• _Assigned task_
Some of the lines below need repeating. Reproduce exactly those between the lines holding "- [PR 6.38.6-3]" and "- Profile | Characteristic parameter", inclusive.

• _Input data_
⁂

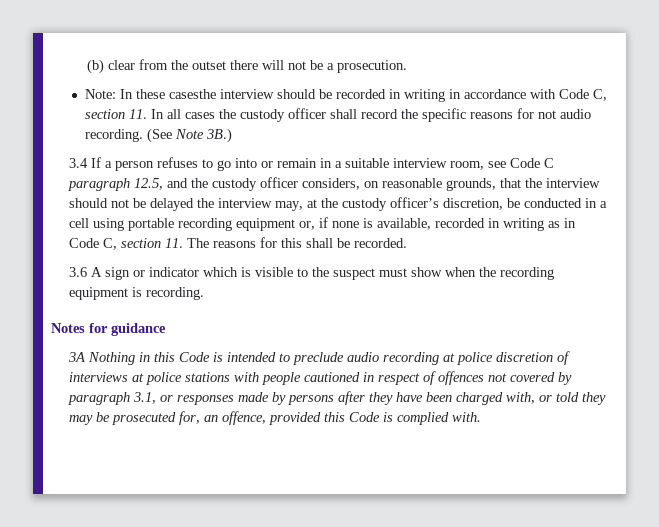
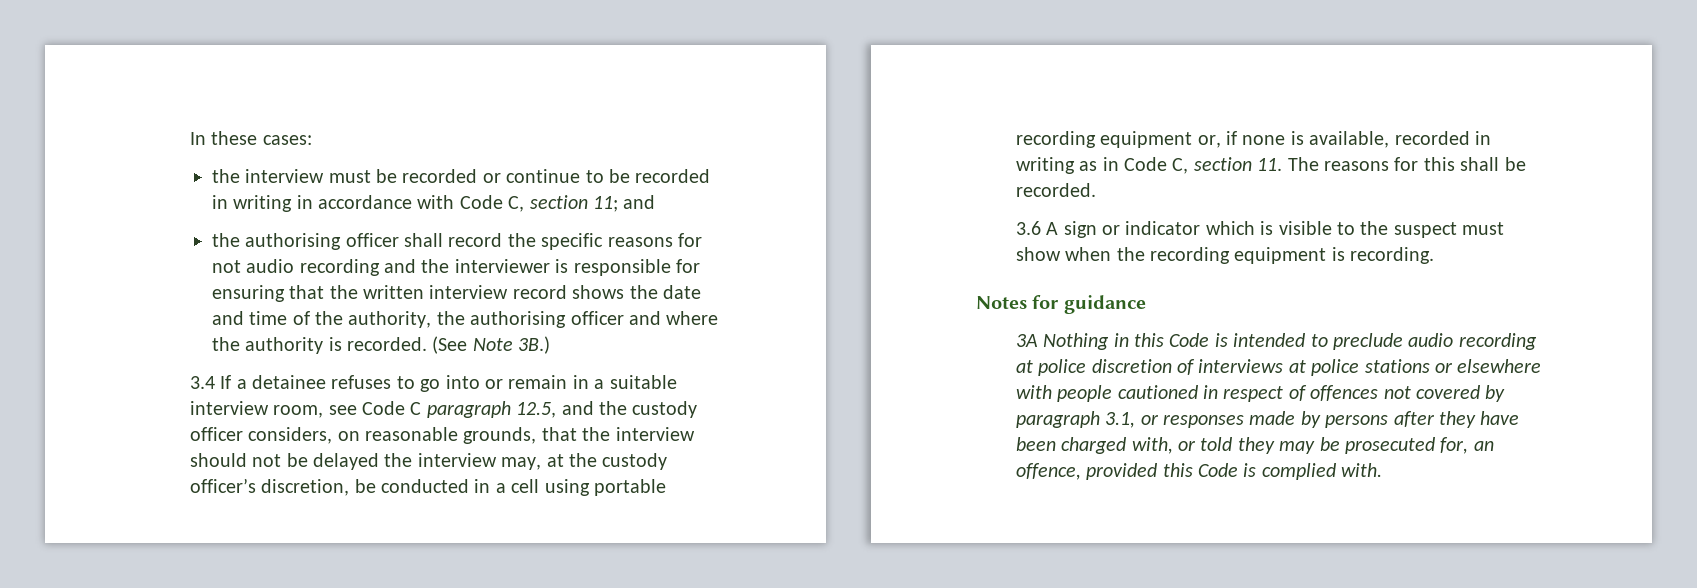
- (b) clear from the outset there will not be a prosecution.
- Note: In these casesthe interview should be recorded in writing in accordance with Code C, section 11. In all cases the custody officer shall record the specific reasons for not audio recording.
+ In these cases:
+ the interview must be recorded or continue to be recorded in writing in accordance with Code C, section 11; and
+ the authorising officer shall record the specific reasons for not audio recording and the interviewer is responsible for ensuring that the written interview record shows the date and time of the authority, the authorising officer and where the authority is recorded.
- 3.4 If a person refuses to go into or remain in a suitable interview room, see Code C paragraph 12.5, and the custody officer considers, on reasonable grounds, that the interview should not be delayed the interview may, at the custody officer’s discretion, be conducted in a cell using portable recording equipment or, if none is available, recorded in writing as in Code C, section 11. The reasons for this shall be recorded.
+ 3.4 If a detainee refuses to go into or remain in a suitable interview room, see Code C paragraph 12.5, and the custody officer considers, on reasonable grounds, that the interview should not be delayed the interview may, at the custody officer’s discretion, be conducted in a cell using portable recording equipment or, if none is available, recorded in writing as in Code C, section 11. The reasons for this shall be recorded.
- 3A Nothing in this Code is intended to preclude audio recording at police discretion of interviews at police stations with people cautioned in respect of offences not covered by paragraph 3.1, or responses made by persons after they have been charged with, or told they may be prosecuted for, an offence, provided this Code is complied with.
+ 3A Nothing in this Code is intended to preclude audio recording at police discretion of interviews at police stations or elsewhere with people cautioned in respect of offences not covered by paragraph 3.1, or responses made by persons after they have been charged with, or told they may be prosecuted for, an offence, provided this Code is complied with.

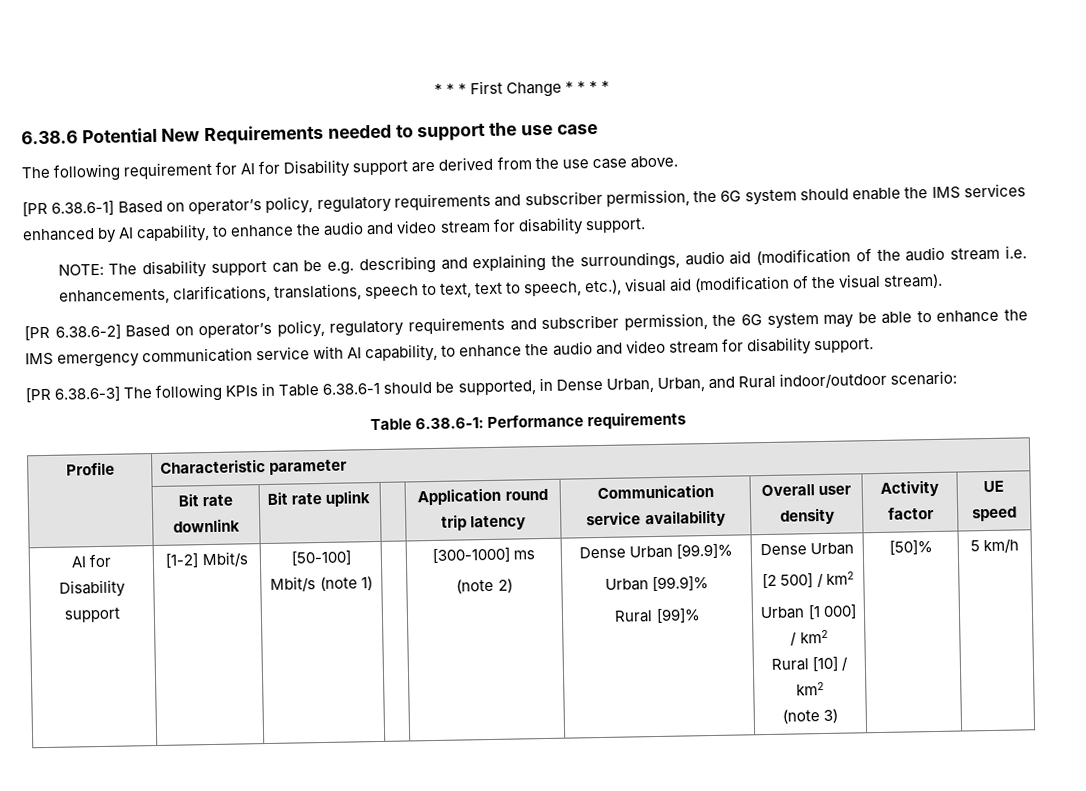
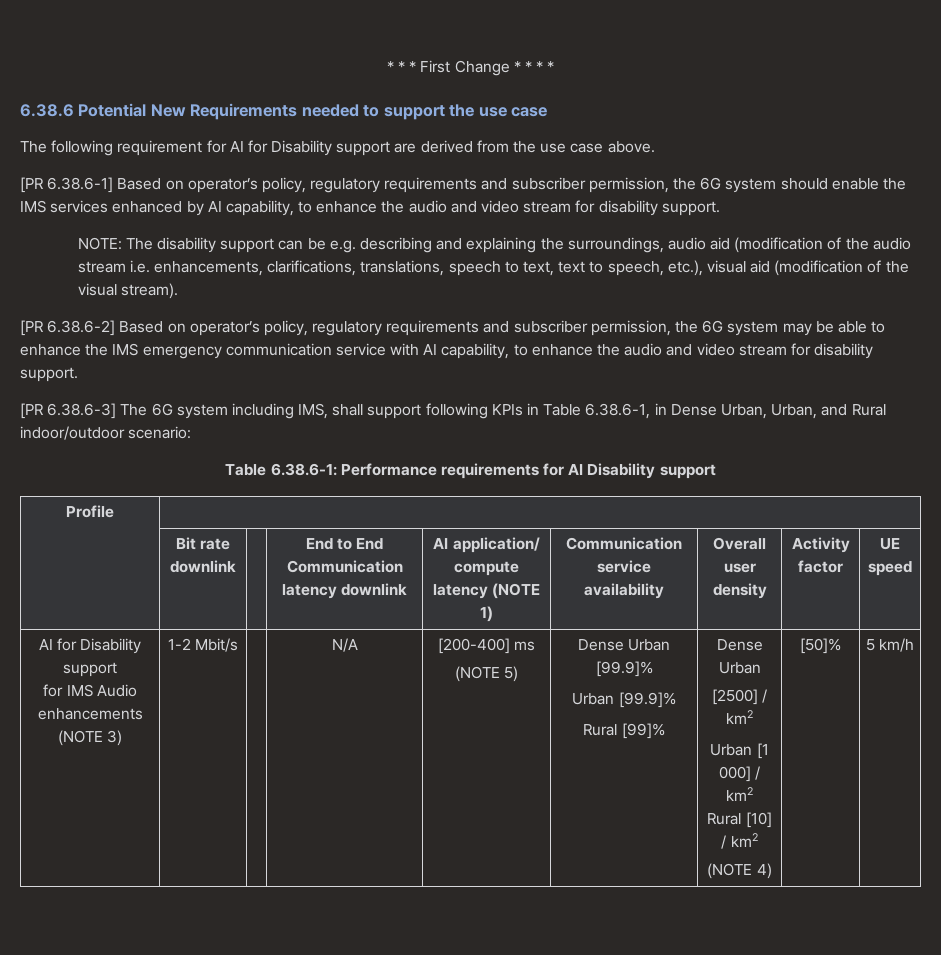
- [PR 6.38.6-3] The following KPIs in Table 6.38.6-1 should be supported, in Dense Urban, Urban, and Rural indoor/outdoor scenario:
+ [PR 6.38.6-3] The 6G system including IMS, shall support following KPIs in Table 6.38.6-1, in Dense Urban, Urban, and Rural indoor/outdoor scenario:
- Table 6.38.6-1: Performance requirements
+ Table 6.38.6-1: Performance requirements for AI Disability support
- Profile | Characteristic parameter
+ Profile |
- | Bit rate downlink | Bit rate uplink | | Application round trip latency | Communication service availability | Overall user density | Activity factor | UE speed
+ | Bit rate downlink | | End to End Communication latency downlink | AI application/ compute latency (NOTE 1) | Communication service availability | Overall user density | Activity factor | UE speed
- [1-2] Mbit/s | [50-100] Mbit/s (note 1) | | [300-1000] ms
+ for IMS Audio enhancements (NOTE 3) | 1-2 Mbit/s | | N/A | [200-400] ms
- (note 2)
+ (NOTE 5)
- [2 500] / km2
+ [2500] / km2
- (note 3)
+ (NOTE 4)

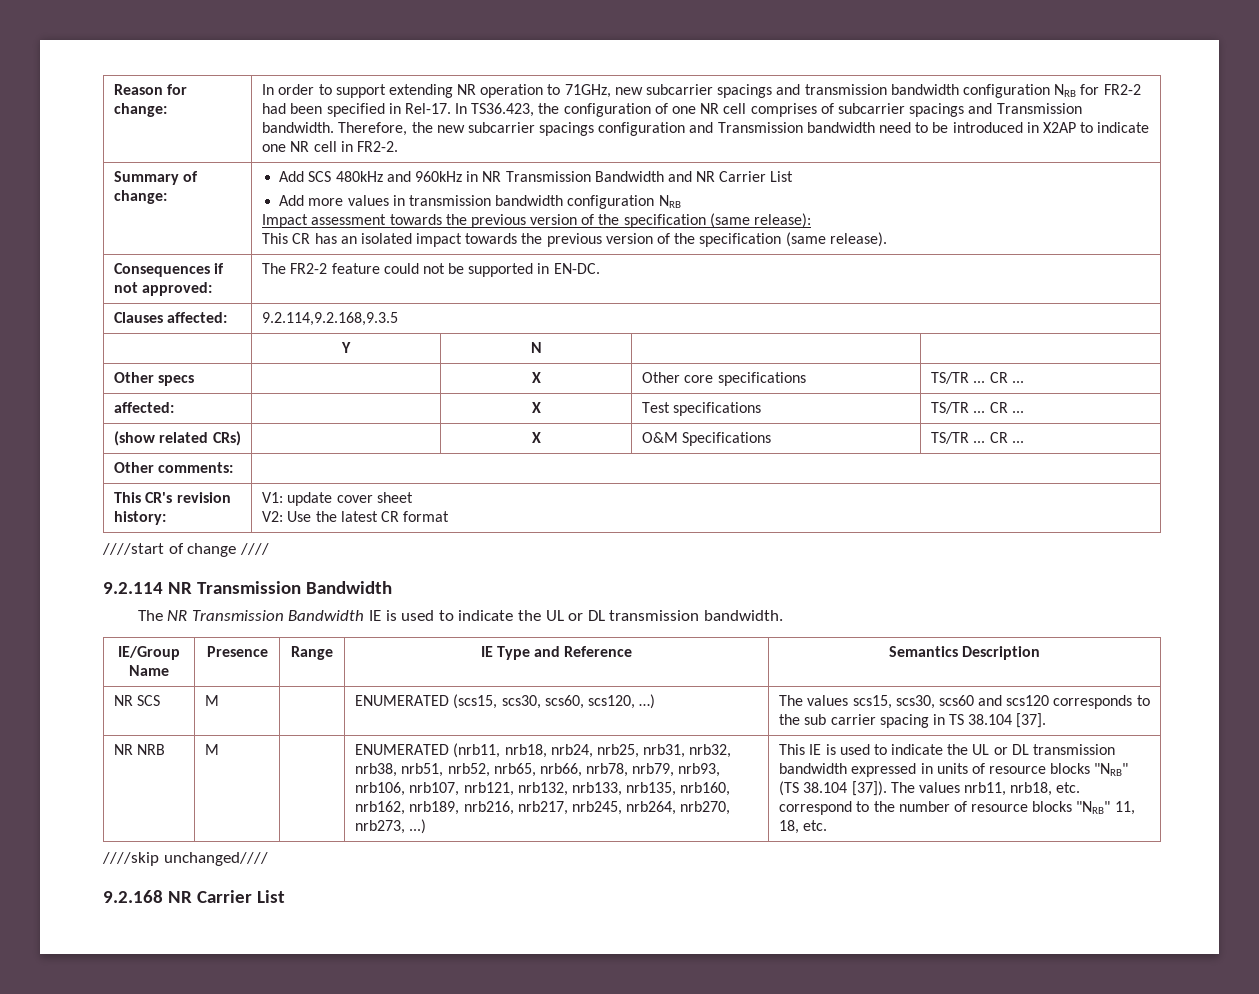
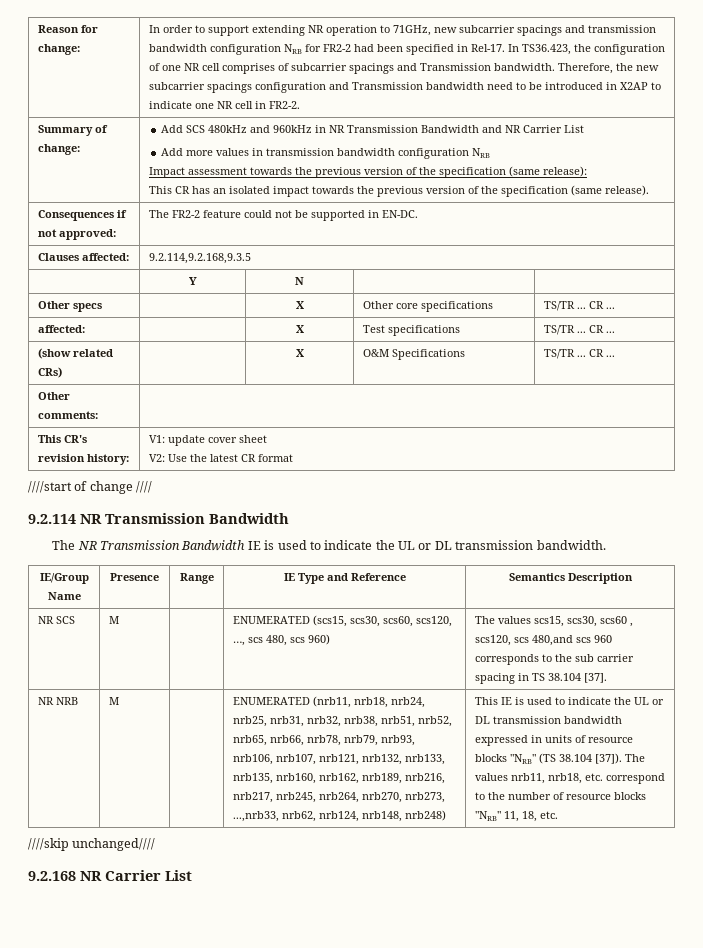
- NR SCS | M | | ENUMERATED (scs15, scs30, scs60, scs120, …) | The values scs15, scs30, scs60 and scs120 corresponds to the sub carrier spacing in TS 38.104 [37].
+ NR SCS | M | | ENUMERATED (scs15, scs30, scs60, scs120, …, scs 480, scs 960) | The values scs15, scs30, scs60 , scs120, scs 480,and scs 960 corresponds to the sub carrier spacing in TS 38.104 [37].
- ENUMERATED (nrb11, nrb18, nrb24, nrb25, nrb31, nrb32, nrb38, nrb51, nrb52, nrb65, nrb66, nrb78, nrb79, nrb93, nrb106, nrb107, nrb121, nrb132, nrb133, nrb135, nrb160, nrb162, nrb189, nrb216, nrb217, nrb245, nrb264, nrb270, nrb273, ...)
+ ENUMERATED (nrb11, nrb18, nrb24, nrb25, nrb31, nrb32, nrb38, nrb51, nrb52, nrb65, nrb66, nrb78, nrb79, nrb93, nrb106, nrb107, nrb121, nrb132, nrb133, nrb135, nrb160, nrb162, nrb189, nrb216, nrb217, nrb245, nrb264, nrb270, nrb273, ...,nrb33, nrb62, nrb124, nrb148, nrb248)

⁂

• _Reply_
- [PR 6.38.6-3] The following KPIs in Table 6.38.6-1 should be supported, in Dense Urban, Urban, and Rural indoor/outdoor scenario:
+ [PR 6.38.6-3] The 6G system including IMS, shall support following KPIs in Table 6.38.6-1, in Dense Urban, Urban, and Rural indoor/outdoor scenario:
- Table 6.38.6-1: Performance requirements
+ Table 6.38.6-1: Performance requirements for AI Disability support
- Profile | Characteristic parameter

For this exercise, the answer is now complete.